Conjugate gradient method for computing the Moore-Penrose inverse and rank of a matrix. (English) Zbl 0336.65023
Summary: A conjugate-gradient method is developed for computing the Moore-Penrose generalized inverse \(A^\dagger\) of a matrix and the associated projectors, by using the least-square characteristics of both the method and the inverse \(A^\dagger\) . Two dual algorithms are introduced for computing the least-square and the minimum-norm generalized inverses, as well as \(A^\dagger\).

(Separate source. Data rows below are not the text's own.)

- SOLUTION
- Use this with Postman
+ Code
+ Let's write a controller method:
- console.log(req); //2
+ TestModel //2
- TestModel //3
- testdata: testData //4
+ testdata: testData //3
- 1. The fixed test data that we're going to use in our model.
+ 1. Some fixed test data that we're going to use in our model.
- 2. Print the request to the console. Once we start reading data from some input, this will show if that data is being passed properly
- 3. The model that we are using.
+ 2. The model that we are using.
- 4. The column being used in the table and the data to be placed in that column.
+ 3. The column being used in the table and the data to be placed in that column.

It is shown that (i) these algorithms converge for any starting approximation; (ii) if they are started from the zero matrix, they converge to \(A^\dagger\); and (iii) the trace of a sequence of approximations multiplied by \(A\) is a monotone increasing function converging to the rank of \(A\). A practical way of compensating the self-correcting feature in the computation of \(A^\dagger\) is devised by using the duality of the algorithms. Comparison with Ben-Israel’s method is made through numerical examples. The conjugate-gradient method has an advantage over Ben-Israel’s method.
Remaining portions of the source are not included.